Hope vede l'effervescente prova di Toumani Diabaté alla kora, il liuto senegalese, con Björk al clavicordo in un delizioso e cristallino pezzo pop-world. Ma Declare Indipendence incombe come una rovinosa deflagrazione: si tratta di un acidissimo brano techno-hardcore ed electroclash che picchia duro come le urla stravolte di Björk mai così istericamente frenetica. Uno dei pezzi migliori dell'album.
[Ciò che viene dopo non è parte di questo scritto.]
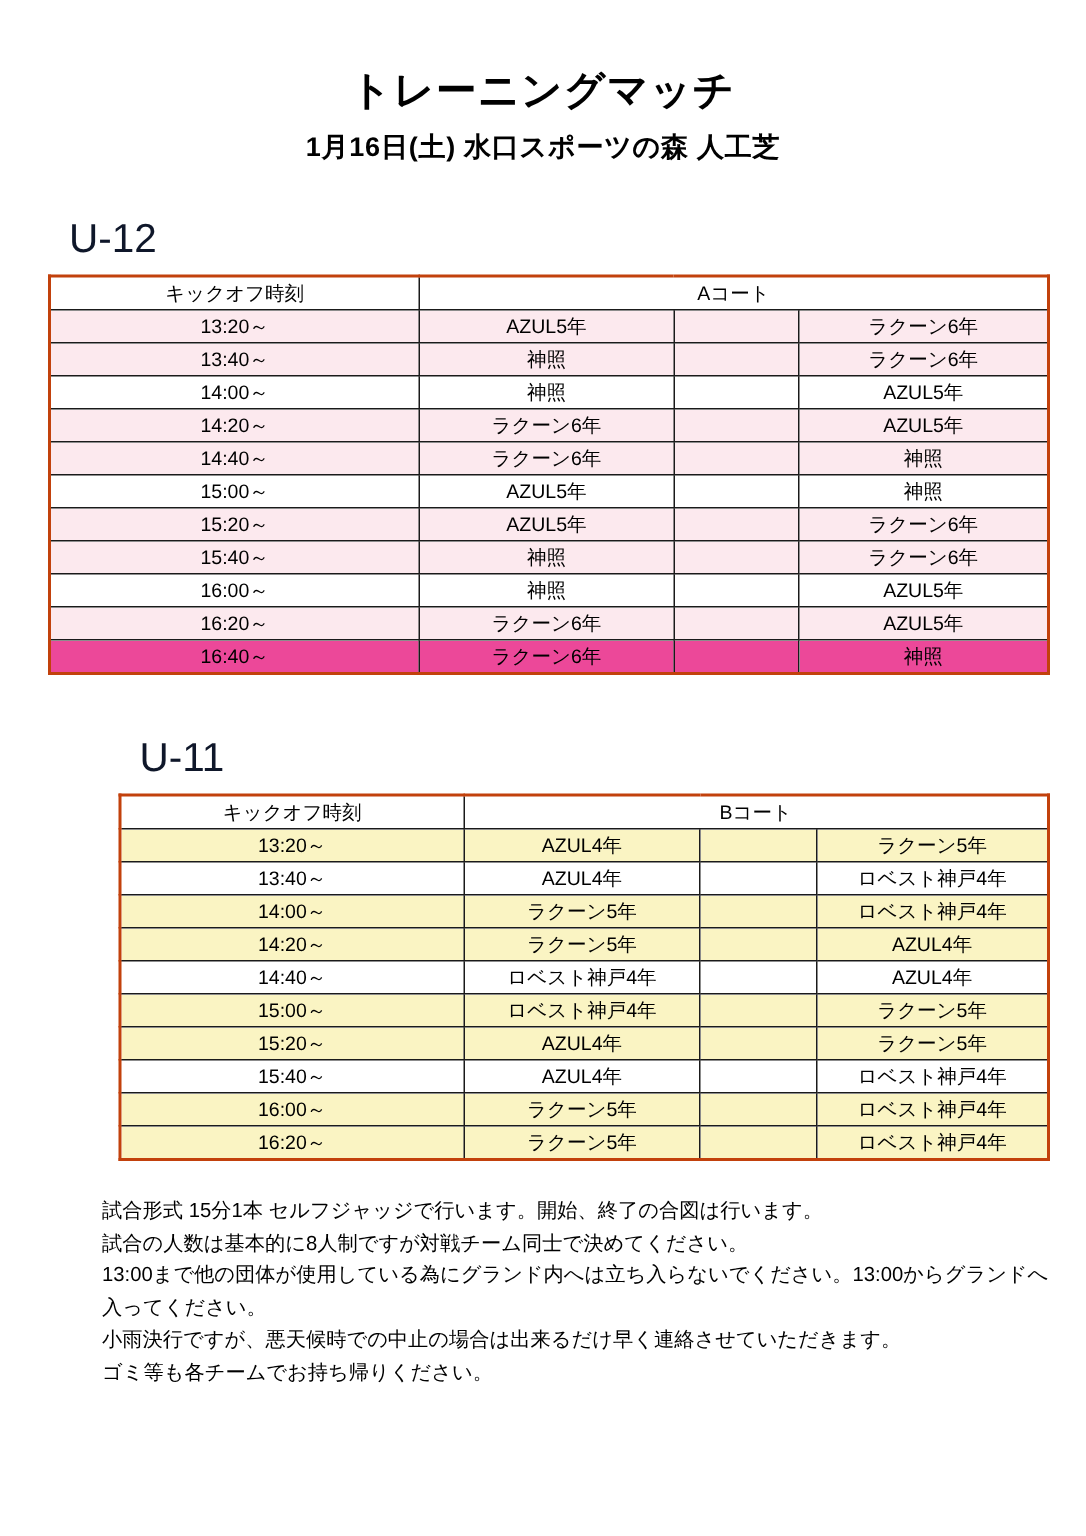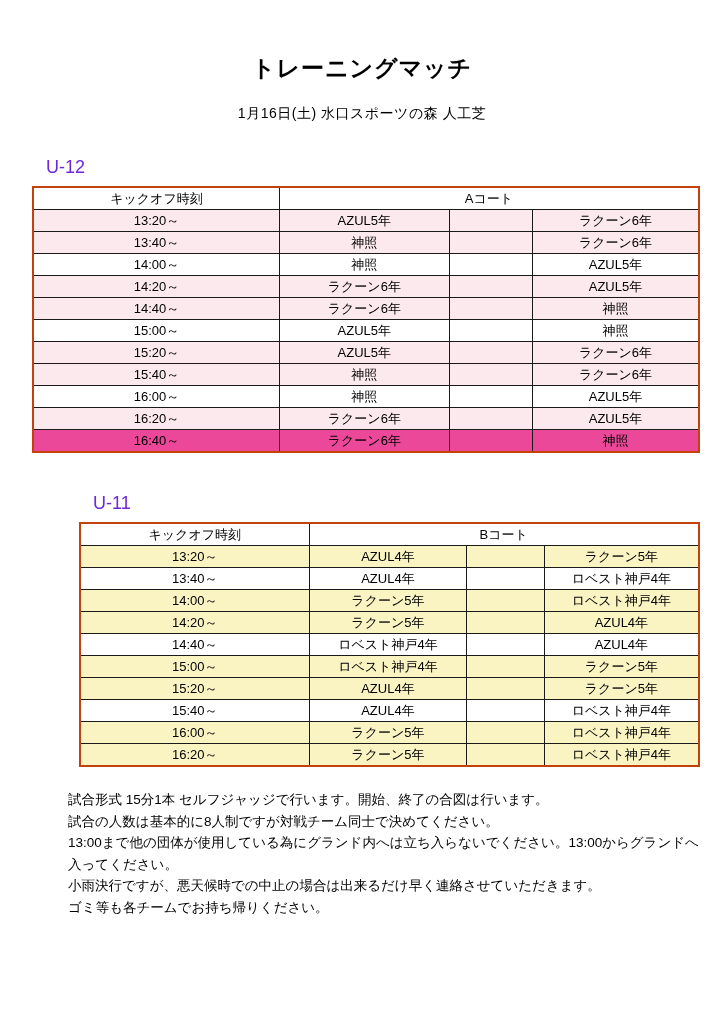--- a/index.html
+++ b/index.html
@@ -18,9 +18,9 @@
   }
   .title {
     margin: 0;
-    padding-top: 53px;
+    padding-top: 42px;
     text-align: center;
-    font-size: 23px;
+    font-size: 27px;
     font-weight: bold;
     letter-spacing: 1px;
   }

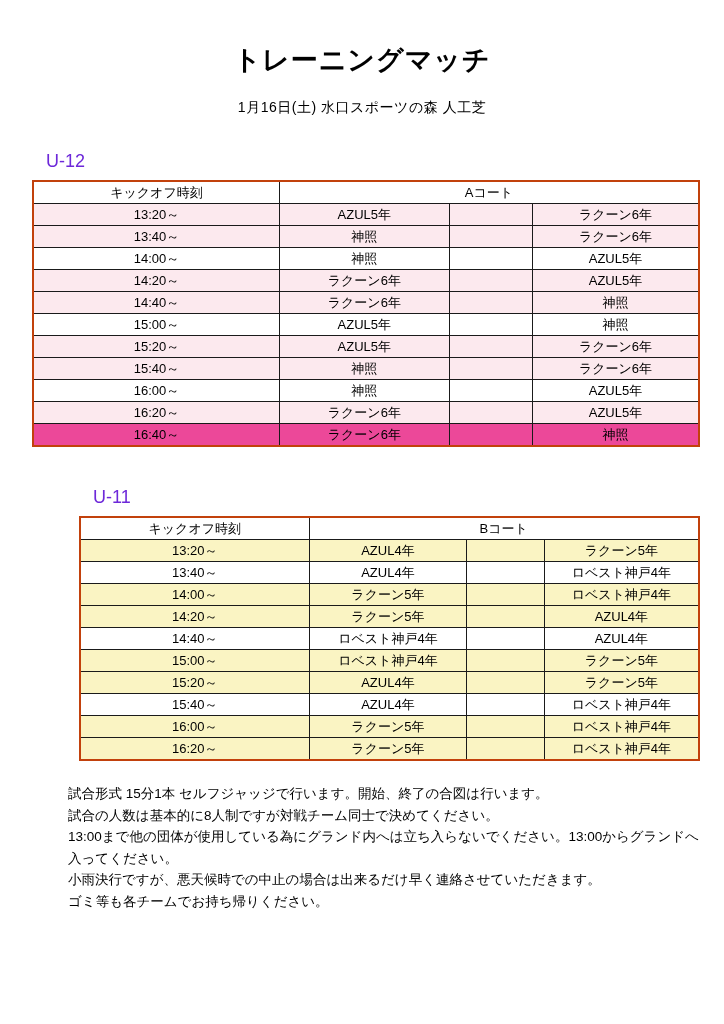--- a/index.html
+++ b/index.html
@@ -25,10 +25,10 @@
     letter-spacing: 1px;
   }
   .subtitle {
-    margin-top: 21px;
+    margin-top: 8px;
     text-align: center;
-    font-size: 14px;
-    font-weight: normal;
+    font-size: 18px;
+    font-weight: bold;
     letter-spacing: 0.5px;
   }
   .content {

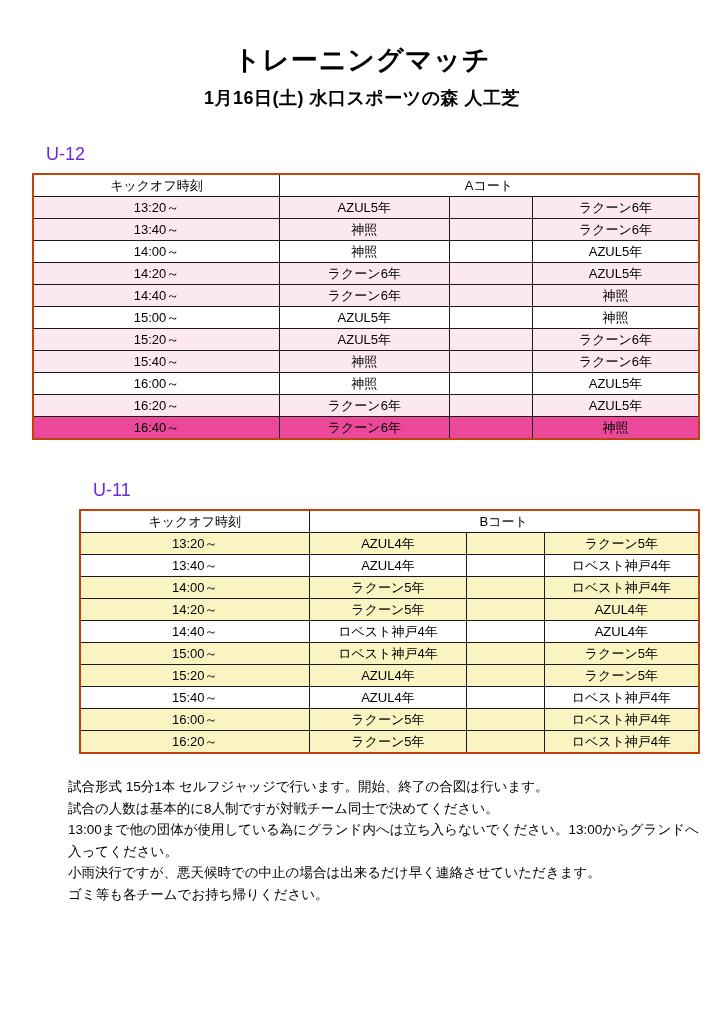--- a/index.html
+++ b/index.html
@@ -35,9 +35,9 @@
     padding: 0 24px 0 32px;
   }
   .section-label {
-    font-size: 18px;
+    font-size: 27px;
     font-weight: 500;
-    color: #6d28d9;
+    color: #0f172a;
     margin: 0 0 8px 14px;
   }
   .section-u12 { margin-top: 34px; }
Chiude l'album la breve My Juvenile, pronta a smorzare i toni eccessivi della sulfurea traccia precedente e che vede nuovamente Antony Hegarty come comprimario della piccola islandese. Splendida anche questa interpretazione dei due artisti, in un brano minimalista dal punto di vista strumentale, ma ricco di raffinati e complessi equilibrismi vocali di Björk.

Volta si presenta come un lavoro ben fatto e ricco di idee, forse un po'eccessivo e ridondante negli arrangiamenti, ma che ha il coraggio di proporre qualcosa di interessante e abbastanza variegato dal punto di vista stilistico e sonoro. Lo considero un itinerario attraverso suoni primordiali e legati alla madre terra, ancestrali, di sapore antico e tradizionale. Forse "Volta" non sarà abbastanza easy listening da poter avere un grosso seguito e non si presenta eccessivamente ostico e sperimentale da risultare indigesto; resta comunque un'opera stimolante e creativa, che certamente riscatta l'artista islandese dal passo falso di "Medulla" e la riporta a dimensioni più abbordabili e credibili.